Discussing the length of Avatar: The Way of Water’s runtime and some of its scenes that accomplish nothing other than looking beautiful, James Cameron said ‘“You’re absolutely correct, it doesn’t advance the plot. It’s doing something completely else. It’s allowing people to enjoy the moment.” When you’re watching an artistic film there’s often a fine line between or a continuum of boring and beautiful. Given enough time to stare at something the boring will become beautiful and the beautiful can make you sleepy. With nothing but time you can force the eyes of a willing or unwilling viewer (whether they’re in the right mood or not) to find the smaller details like a microscope. I’m happy to say that Here (now playing at the Berlin International Film Festival) falls mostly on the beautiful side. And it has a crisp non-punishing runtime.
Director Bas Devos opens the film with a group of construction workers in Belgium finishing their final day before a vacation in the summertime. Three of them ride on the back of a public bus. They all have incredibly kind, inviting faces. We could follow any of them, we don’t know which one it will be. The others get off the bus. It’s Stefan (Stefan Gota) we’re with, a worker from Romania. All this time off in front of him opens up a slow, dreamlike world. He might go back to Romania for his vacation. A childhood friend has ended up in jail. First, he goes to his clean apartment and kneels on the ground very flexibly in front of his fridge. He arranges the vegetables he has left along the length of his calves folded on the ground. He makes a soup with them that he will carry with him throughout his wanderings.
Stefan is a big wanderer. Not out of restlessness. More an innocent, softly intense curiosity. He ends up in community gardens, an autoshop owned by his countrymen, and the large hospital his sister works at. The soup comes with him inside a tupperware carried in a white plastic bag. The guys who work at the autoshop accept it and eat it with him on the bank of a river. I don’t know if I could say anything other than ‘no thank you’ to someone offering me homemade soup they’d been carrying in a plastic bag all day.

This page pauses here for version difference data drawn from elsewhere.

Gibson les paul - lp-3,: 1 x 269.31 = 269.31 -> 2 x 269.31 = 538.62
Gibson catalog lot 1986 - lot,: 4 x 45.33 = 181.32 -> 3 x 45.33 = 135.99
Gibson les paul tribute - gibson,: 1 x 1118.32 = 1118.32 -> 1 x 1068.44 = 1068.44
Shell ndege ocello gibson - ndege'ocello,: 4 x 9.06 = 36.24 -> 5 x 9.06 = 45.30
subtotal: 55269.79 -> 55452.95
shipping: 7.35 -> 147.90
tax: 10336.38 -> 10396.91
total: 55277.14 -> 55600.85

But credit goes to Stefan’s friends who accept it without hesitation, heating it up on a portable gas burner in their office.

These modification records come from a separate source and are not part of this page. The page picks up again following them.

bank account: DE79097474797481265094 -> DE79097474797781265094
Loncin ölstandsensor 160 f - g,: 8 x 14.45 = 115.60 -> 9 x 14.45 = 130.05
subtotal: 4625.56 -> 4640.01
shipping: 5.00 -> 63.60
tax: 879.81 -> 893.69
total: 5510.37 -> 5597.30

Cooked vegetables aren’t the only vegetation. Stefan himself wanders around like a plant searching for the sunlight. He finds himself on a bus with a handful of seeds. A stranger offers him some space in her communal plot to plant them but he politely turns her down.
Separate from him for now is Shuxiu (Liyo Gong). She’s a bryologist, a word I heard for the first time in this movie. She studies bryophytes, which are mosses, liverworts, and hornworts. Like Stefan, she’s a very nice person. She calls a student’s presentation magnificent. She stops to examine a little button of moss growing through the cracks in the sidewalks. She helps her aunt out at her Chinese food takeout restaurant.
The restaurant is where she and Stefan first cross paths. Everyone is always friendly and calm. The only conflict in the whole movie is maybe Stefan’s inner mulling over whether he should go back to Romania. The most tension comes when a delivery driver comes to pick up an order. The silent moment between Stefan and the driver is resolved by a curt greeting between the two. And even after the driver leaves, Stefan and Shuxiu empathize with him having to work in the rain.
It’s amazing how without much tension the movie manages to carry us along at its own gentle rhythm. Everyone’s nice and also everything is very clean and uncluttered: the apartment, the restaurant, Shuxiu’s office. At a cellular level, even the filthiest things are clean. Please take me away on your journey of love. It feels good. This movie makes me feel like I can feel the moss breathing, turning carbon dioxide into oxygen. And I can feel the breath between Shuxiu and Stefan as they are suddenly face to face, even if we can only see them from below the knee.